One in four women will become victims of sexual assault during their college years, and one in five women overall have experienced rape during their lifetime.
“This statistic is pretty staggering, especially when you consider the odds of it happening to someone you know,” said senior entrepreneurship major Vinnie Paolizzi.
This semester, Paolizzi and his five senior classmates Mike Dooley, a marketing major; Kevin Curran, a marketing major with a minor in entrepreneurship; Alex Polovoy, a marketing major with a minor in entrepreneurship; Kevin Quigley, a marketing major; and Conor Burke, a media studies and production major with a minor in business studies, are working on the 10-10-10 Project with Jean Wilcox from the Fox School of Business.
With 10-10-10, students start out with $10 and attempt to multiply it by 10 as many times as possible to raise money for certain charities and causes. These students teamed up with ROAR for Good, a company that produces fashionable and smart jewelry to help women caught in dangerous situations, according to its website.
ROAR for Good was founded by Yasmine Mustafa and Anthony Gold. Mustafa, a 2006 Temple alumna who majored in entrepreneurship, is the company’s CEO.
“I was shocked and grateful when they reached out to us,” Mustafa said. “Men have a different platform than women and are often more likely to be listened to when they voice their concern about these issues.”
Curran pitched the idea of working with ROAR, and the five others jumped on board. The group agreed more male students involved would hopefully provide a different perspective on the issue of sexual assault and make others perceive it differently.
They were motivated to raise awareness because they all have important women in their lives, whether they are sisters, mothers or close friends.
“We feel it’s a very strong issue here because Temple always has the negative stigma that it’s a good school, but located in a dangerous area,” Dooley said.
Because of ROAR’s startling rape statistics and the recent sexual assault of a Temple student, the five students involved feel people on campus need to become more educated on sexual violence against women.
ROAR’s first product, Athena, is aimed at helping women feel safe and empowered while reducing possible instances of sexual assault. When feeling threatened, users can push the button on the device to activate an alarm and send alerts from their smartphone to the authorities and to a preset emergency contact list.
Five percent of Athena’s sales will be donated to nonprofits centered around women’s protection to raise awareness and educate others. The public can pre-order Athena starting today and it will become available March 2016.
This past Wednesday, Oct. 14, the six students held a Quizzo event at Maxi’s to promote ROAR’s mission and raise money for its manufacturing costs. The bar had various drink specials and contributed a small donation.

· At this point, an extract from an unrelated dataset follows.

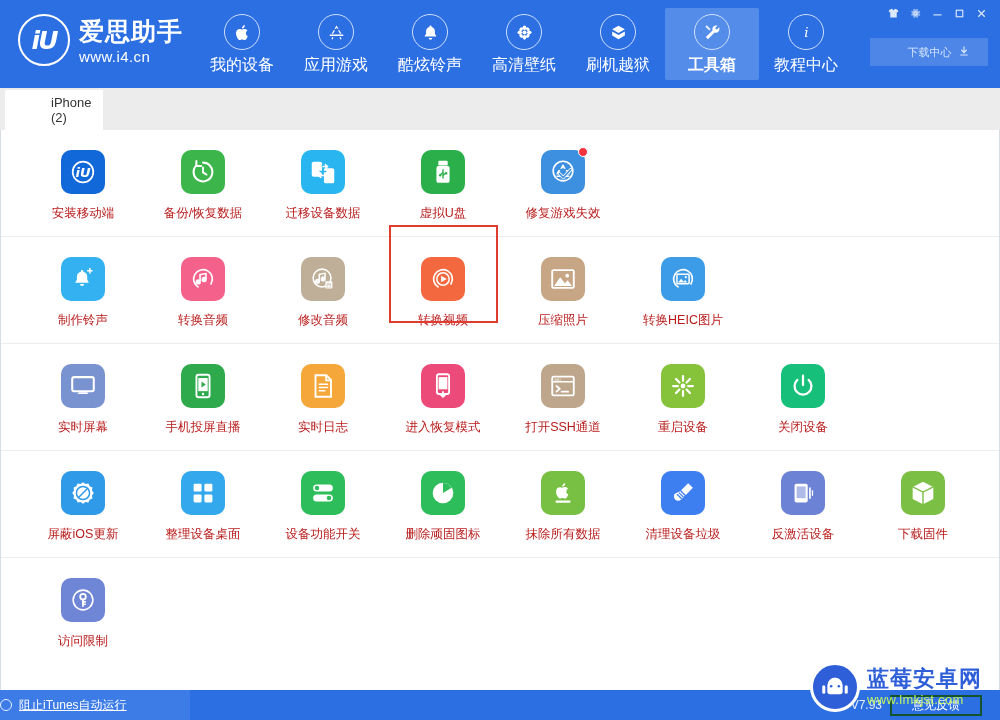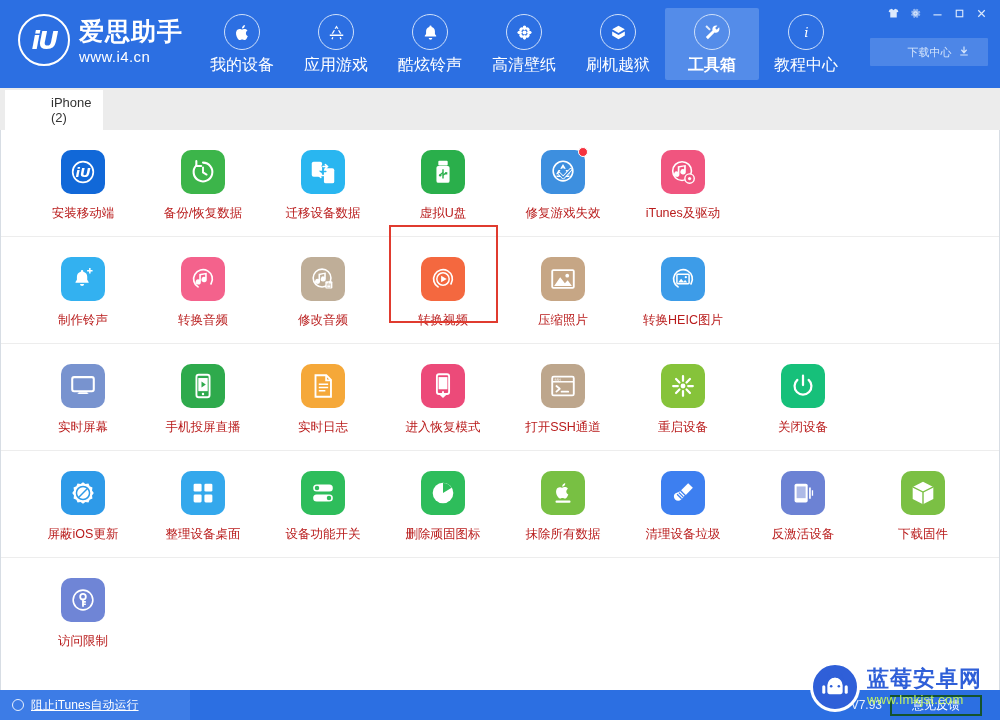"iTunes及驱动" div.cell { html: <div> <div> <svg> <circle></circle> <path></path> <circle></circle> <circle></circle> </svg> </div> <div>iTunes及驱动</div> </div> -> none }
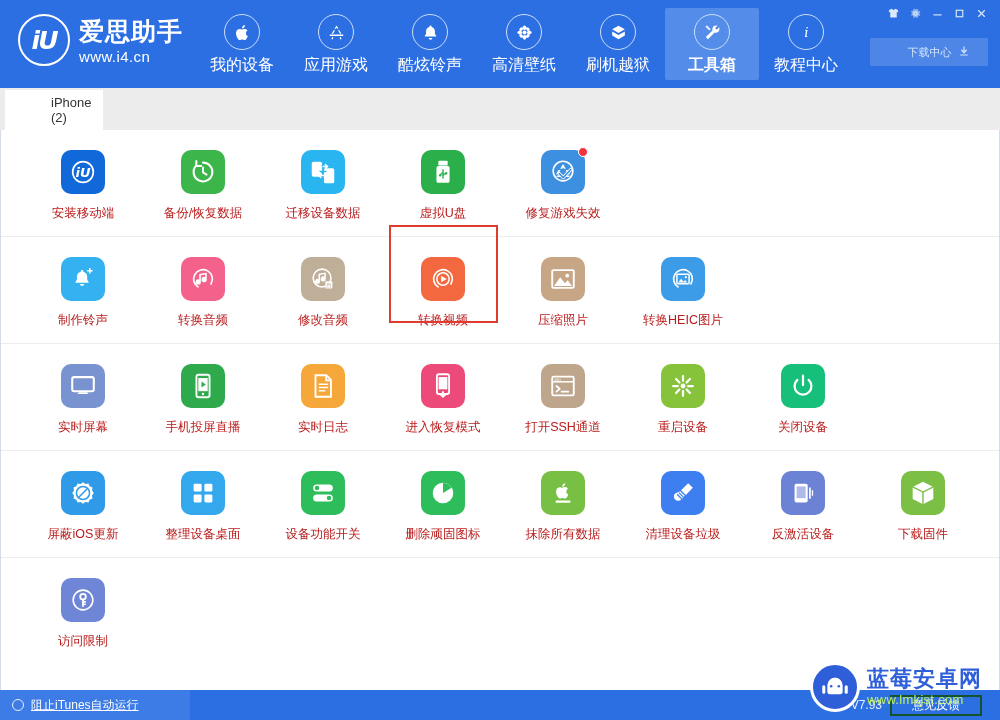"阻止iTunes自动运行" .foot-left { padding-left: 12px -> none }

Later this semester, they hope to set up a table at one of Philadelphia’s Run215 5k races to raise awareness for women who get assaulted during runs.
“We want to branch out and not only stick to the issues on college campuses,” Dooley said.
Gold feels more men taking a stand for women’s rights and safety needs to become normal behavior.
“It’s inspiring to see young men stepping up,” Gold said. “We call these things ‘women’s issues,’ but they are society’s issues.”
Paolizzi said they should stand up as women’s allies in order to cause any radical changes.
“This is a really big issue that needs a lot of rethinking and reforming in their heads,” he said. “The culture surrounding college guys needs to change in a lot of different ways.”